• _Work required_: Please restate word for word the lines of the entries below from the one with "color: #6d28d9 ->" to the one with "height: 24px ->", inclusive, and leave out every picture.

• _Records for the exercise_:
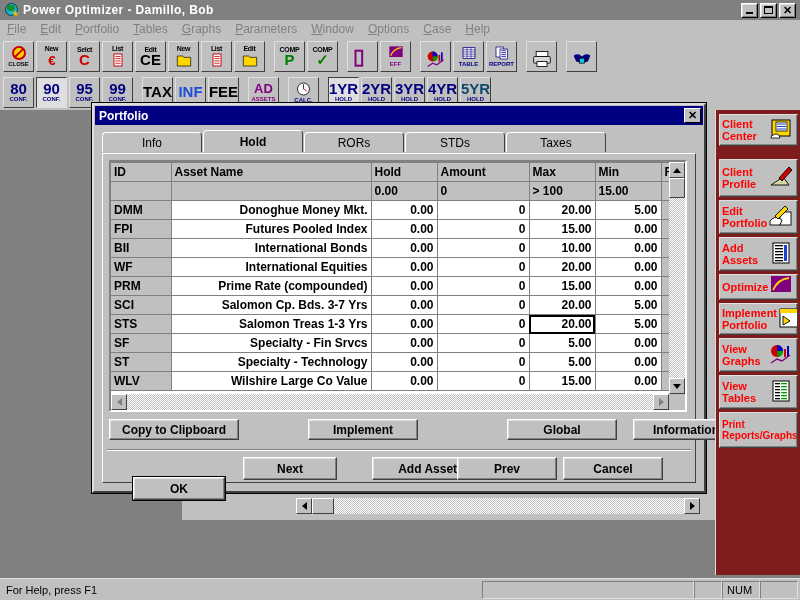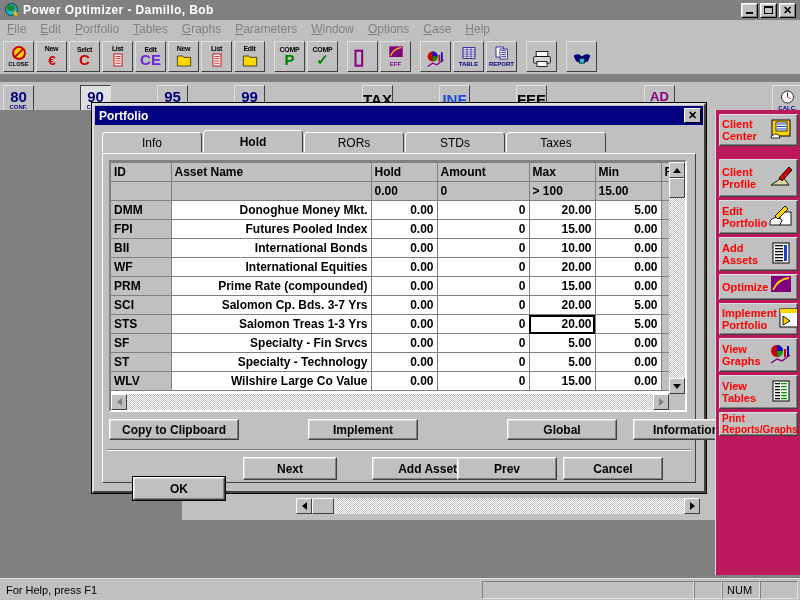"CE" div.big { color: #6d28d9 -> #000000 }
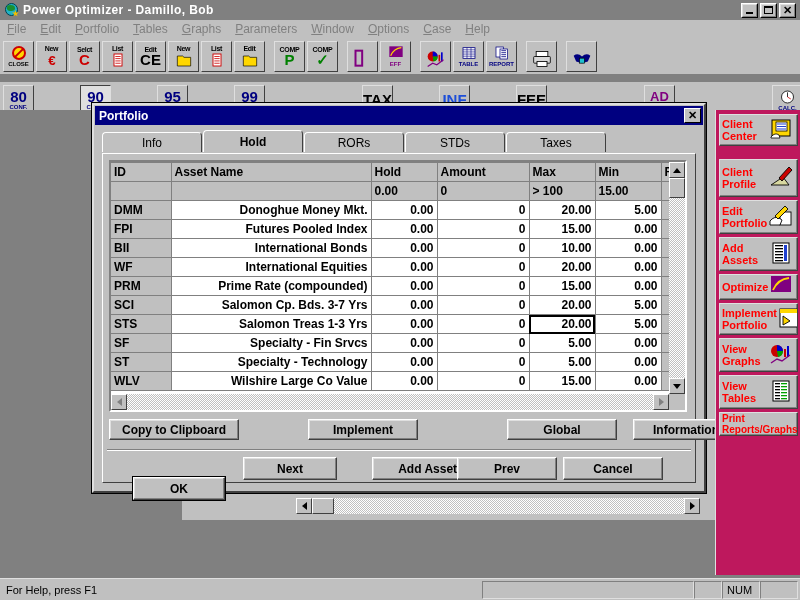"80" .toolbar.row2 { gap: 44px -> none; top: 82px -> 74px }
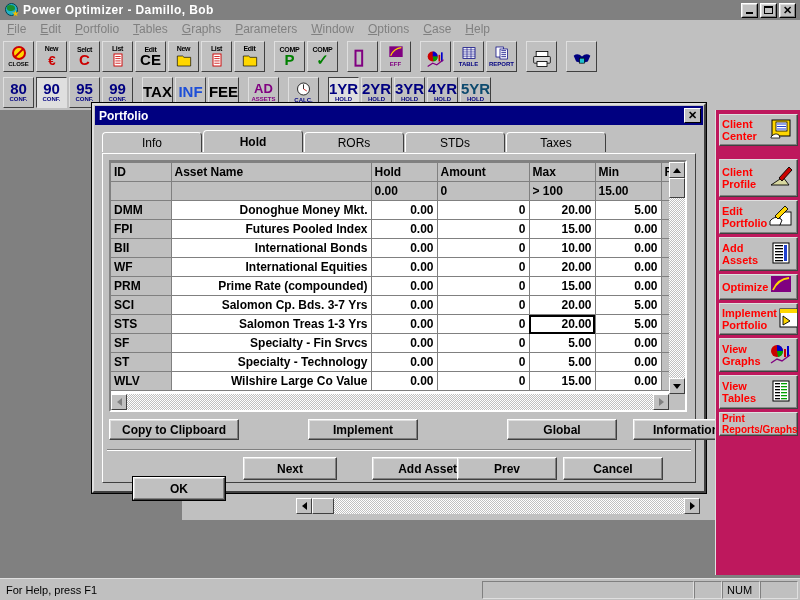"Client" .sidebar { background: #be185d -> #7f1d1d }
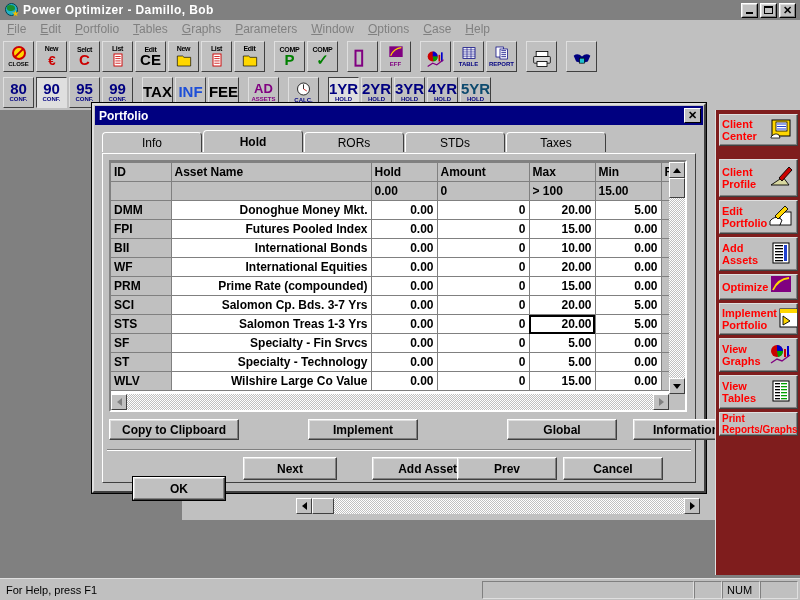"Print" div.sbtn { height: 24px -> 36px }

--

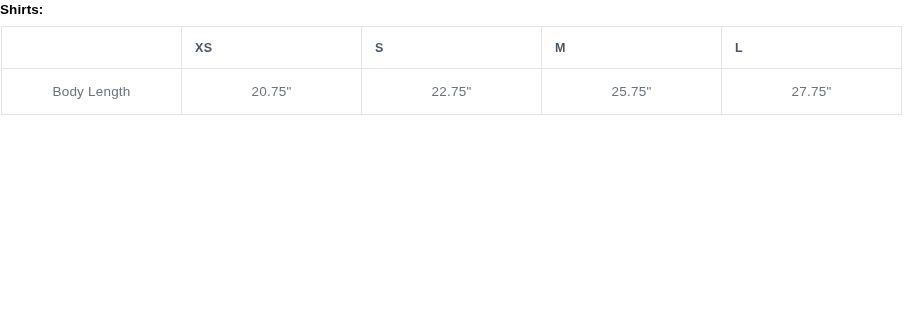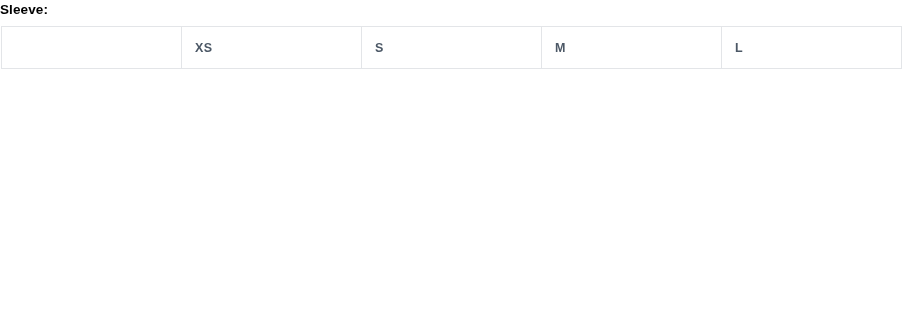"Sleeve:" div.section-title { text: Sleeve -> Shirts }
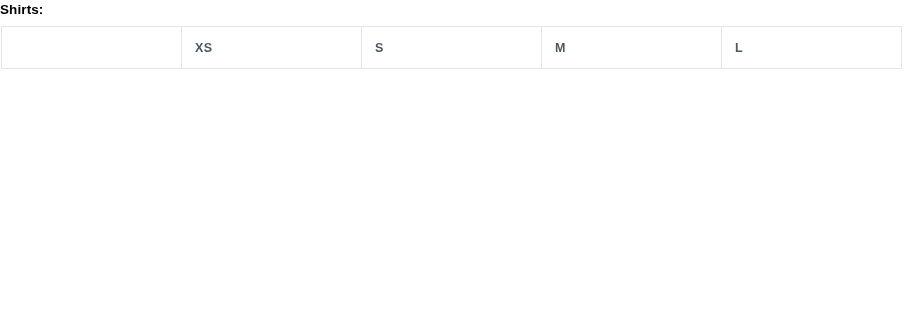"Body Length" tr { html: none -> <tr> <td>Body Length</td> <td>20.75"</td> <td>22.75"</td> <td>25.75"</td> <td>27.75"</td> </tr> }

• _Expected answer_:
"CE" div.big { color: #6d28d9 -> #000000 }
"80" .toolbar.row2 { gap: 44px -> none; top: 82px -> 74px }
"Client" .sidebar { background: #be185d -> #7f1d1d }
"Print" div.sbtn { height: 24px -> 36px }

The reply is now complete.